## Required work
Transcribe the entries exactly as given and skip whatever images they hold.

··· Supplied entries

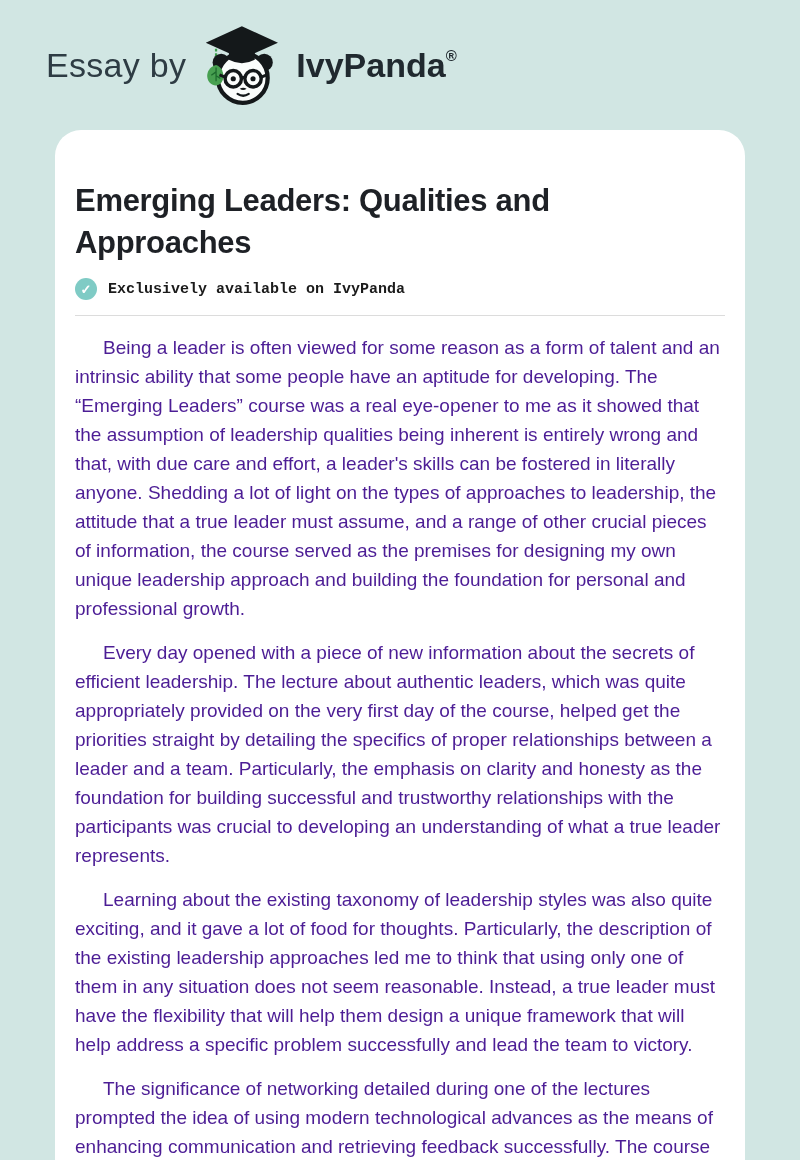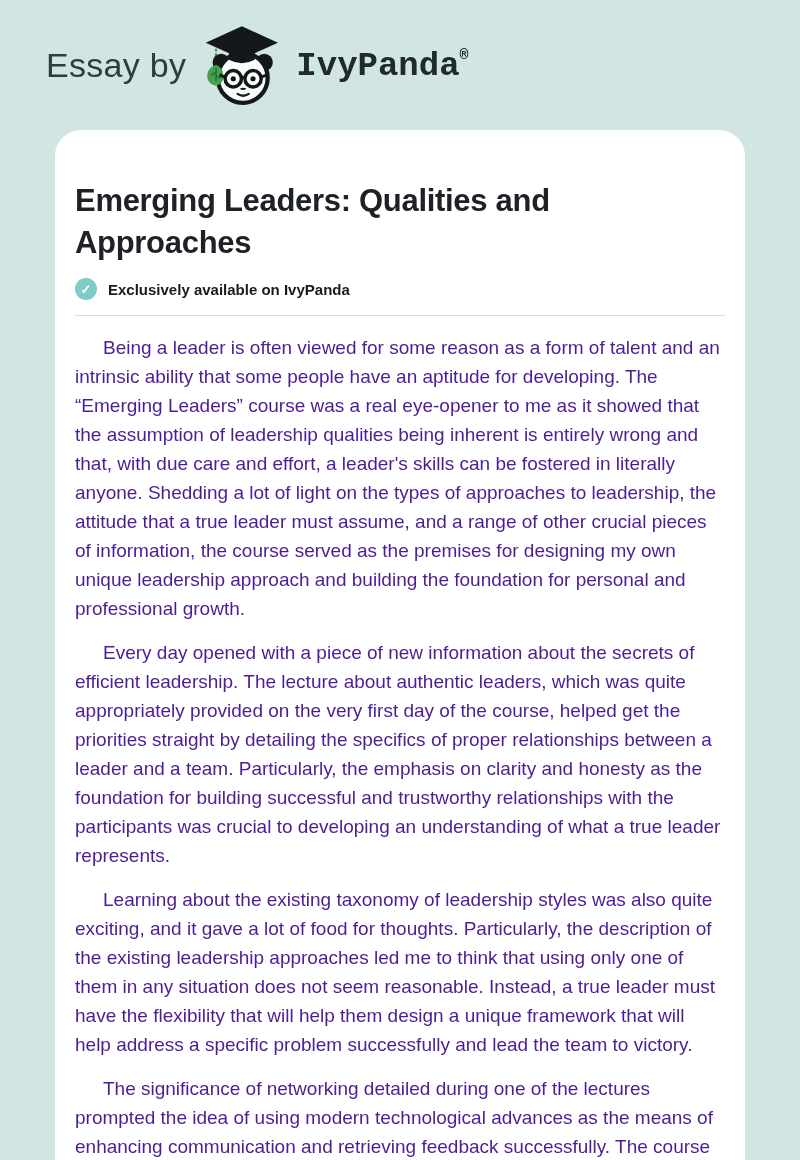--- a/index.html
+++ b/index.html
@@ -28,7 +28,7 @@
   .logo { margin: 0 2px; }
   .logo svg { display: block; }
   .brand {
-    font-family: Liberation Mono, monospace;
+    font-family: Liberation Sans, sans-serif;
     font-weight: 700;
     font-size: 34px;
     color: #20292f;

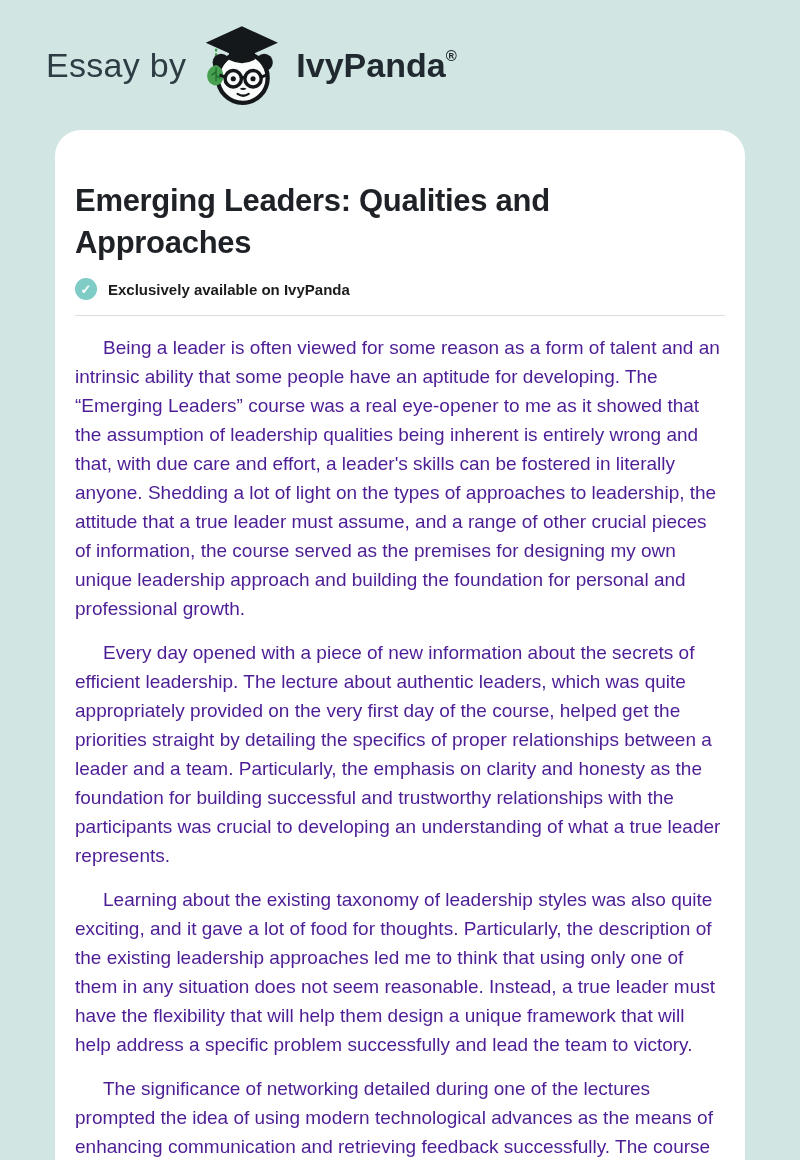--- a/index.html
+++ b/index.html
@@ -81,6 +81,7 @@
     font-size: 15px;
     font-weight: 700;
     color: #1b1b1b;
+    font-family: Liberation Mono, monospace;
   }
   hr.divider {
     border: none;

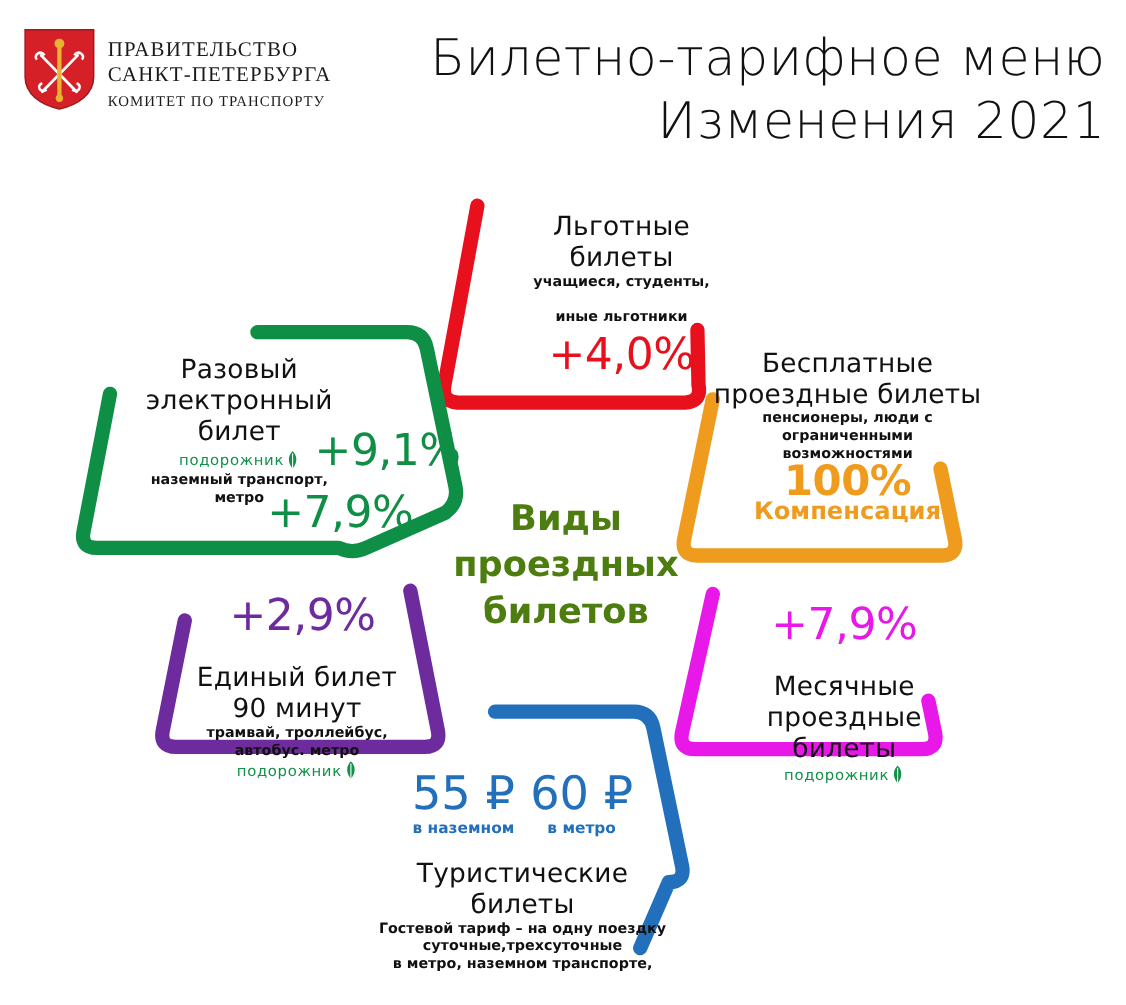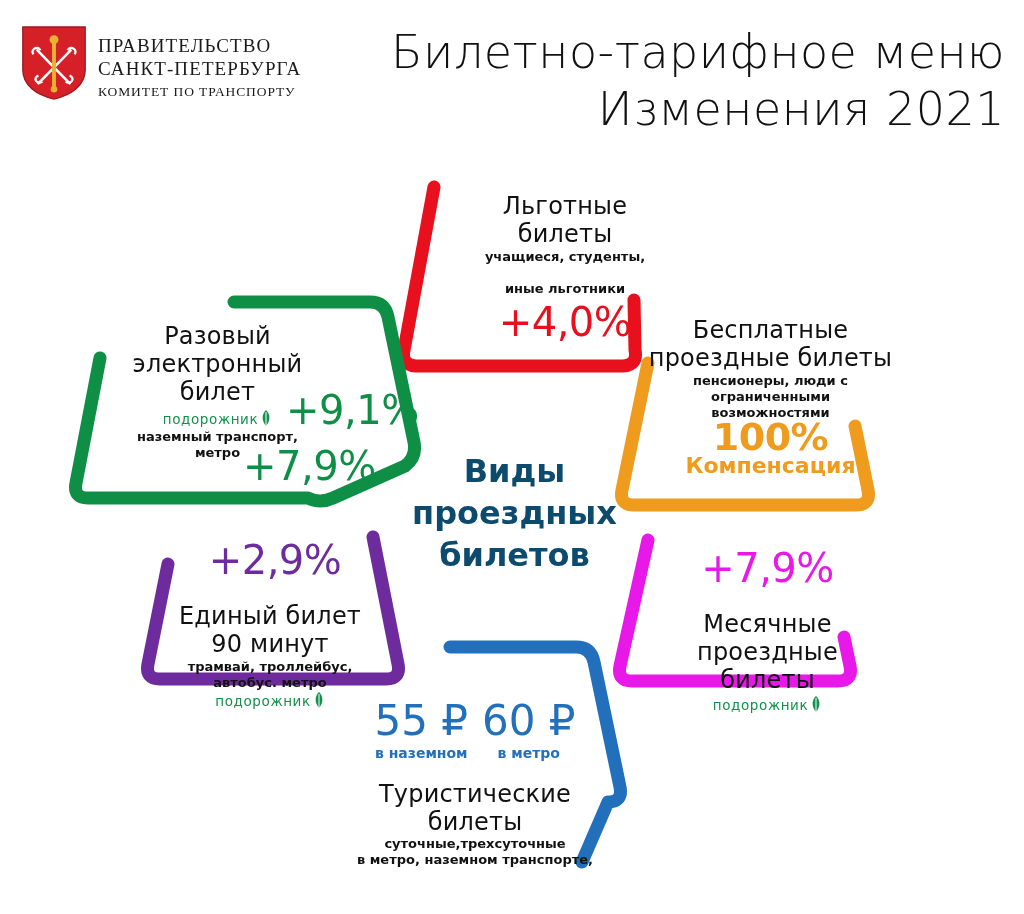--- a/index.html
+++ b/index.html
@@ -60,7 +60,7 @@
 
   .center{
     position:absolute;left:392px;top:300px;width:245px;text-align:center;
-    color:#0c4a6e;font-family:"DejaVu Sans", sans-serif;
+    color:#4d7c0f;font-family:"DejaVu Sans", sans-serif;
     font-weight:700;font-size:32px;line-height:42px;
   }
 

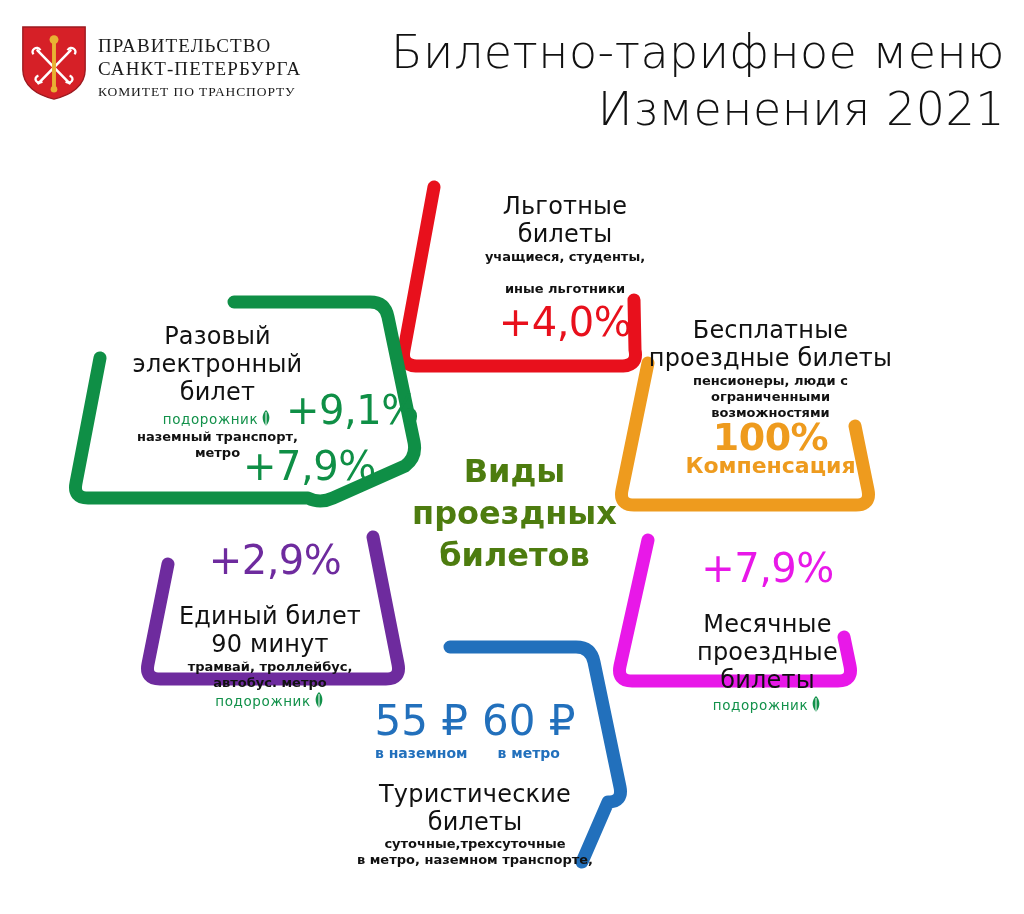--- a/index.html
+++ b/index.html
@@ -231,6 +231,7 @@
     <div class="lbl" id="sec-blue">
       <div class="head">Туристические</div>
       <div class="head">билеты</div>
+      <div class="sub">Гостевой тариф – на одну поездку</div>
       <div class="sub" style="margin-top:0">суточные,трехсуточные</div>
       <div class="sub" style="margin-top:0">в метро, наземном транспорте,</div>
     </div>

······

## Answer to this task
--- a/index.html
+++ b/index.html
@@ -28,7 +28,7 @@
   .logo { margin: 0 2px; }
   .logo svg { display: block; }
   .brand {
-    font-family: Liberation Mono, monospace;
+    font-family: Liberation Sans, sans-serif;
     font-weight: 700;
     font-size: 34px;
     color: #20292f;

--- a/index.html
+++ b/index.html
@@ -81,6 +81,7 @@
     font-size: 15px;
     font-weight: 700;
     color: #1b1b1b;
+    font-family: Liberation Mono, monospace;
   }
   hr.divider {
     border: none;

--- a/index.html
+++ b/index.html
@@ -60,7 +60,7 @@
 
   .center{
     position:absolute;left:392px;top:300px;width:245px;text-align:center;
-    color:#0c4a6e;font-family:"DejaVu Sans", sans-serif;
+    color:#4d7c0f;font-family:"DejaVu Sans", sans-serif;
     font-weight:700;font-size:32px;line-height:42px;
   }
 

--- a/index.html
+++ b/index.html
@@ -231,6 +231,7 @@
     <div class="lbl" id="sec-blue">
       <div class="head">Туристические</div>
       <div class="head">билеты</div>
+      <div class="sub">Гостевой тариф – на одну поездку</div>
       <div class="sub" style="margin-top:0">суточные,трехсуточные</div>
       <div class="sub" style="margin-top:0">в метро, наземном транспорте,</div>
     </div>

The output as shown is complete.